# The task
Pull out every line below that contains the word "wirech".

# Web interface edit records

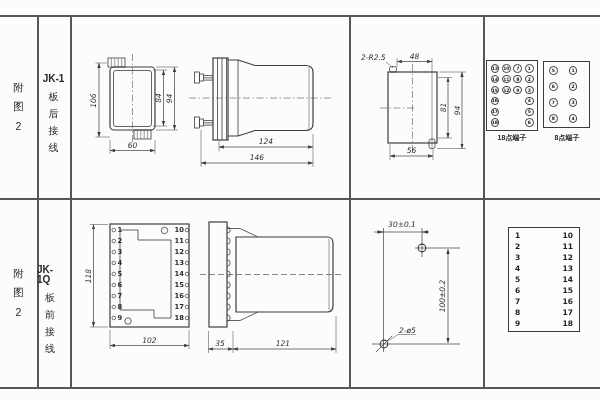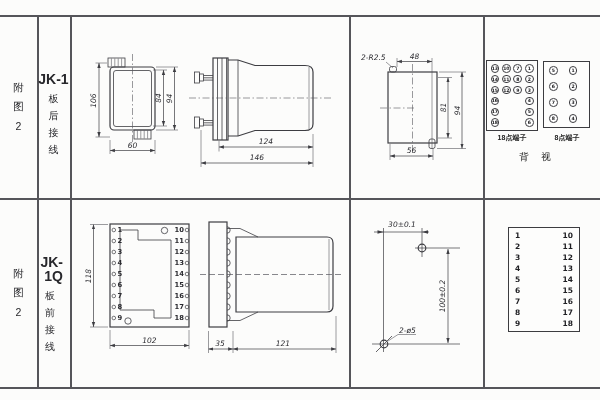--- a/index.html
+++ b/index.html
@@ -14,7 +14,7 @@
   .stack{position:absolute;display:flex;flex-direction:column;align-items:center;justify-content:center;color:#27272b;}
   .stack span{display:block;line-height:1;}
   .figch{font-size:10.5px;margin:4.5px 0;}
-  .model{font-size:14px;font-weight:600;margin:17px 0 5px 0;text-align:right;}
+  .model{font-size:10px;font-weight:600;margin:17px 0 5px 0;}
   .wirech{font-size:10px;margin:3.5px 0;}
   svg{position:absolute;overflow:visible;}
   svg .ol{stroke:#3d3d42;fill:none;stroke-width:1.2;}

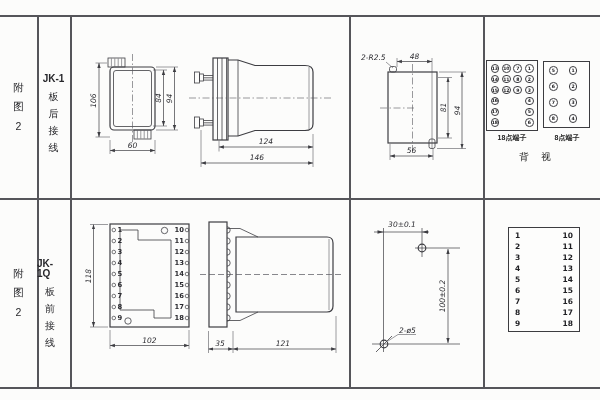--- a/index.html
+++ b/index.html
@@ -232,7 +232,6 @@
     </div>
   </div>
   <div class="tlabel" style="left:541px;top:133px;width:52px">8点端子</div>
-  <div class="viewlabel" style="left:500px;top:151px;width:75px">背 视</div>
 
   <div class="stack" style="left:0;top:198px;width:37px;height:189px">
     <span class="figch">附</span>

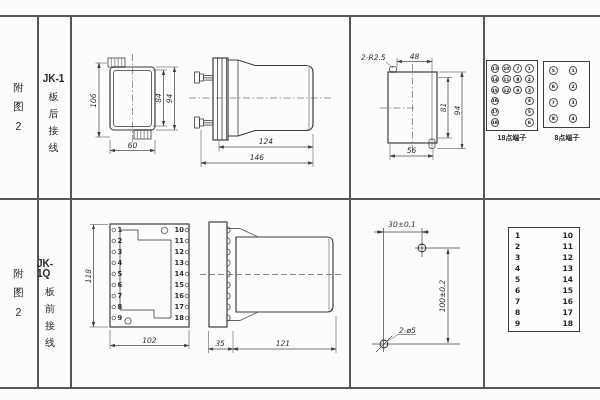--- a/index.html
+++ b/index.html
@@ -238,7 +238,7 @@
     <span class="figch">图</span>
     <span class="figch">2</span>
   </div>
-  <div class="stack" style="left:37px;top:202px;width:26px;height:189px">
+  <div class="stack" style="left:37px;top:208px;width:26px;height:189px">
     <span class="model">JK-1Q</span>
     <span class="wirech">板</span>
     <span class="wirech">前</span>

# Task response
   .wirech{font-size:10px;margin:3.5px 0;}
     <span class="wirech">板</span>
     <span class="wirech">前</span>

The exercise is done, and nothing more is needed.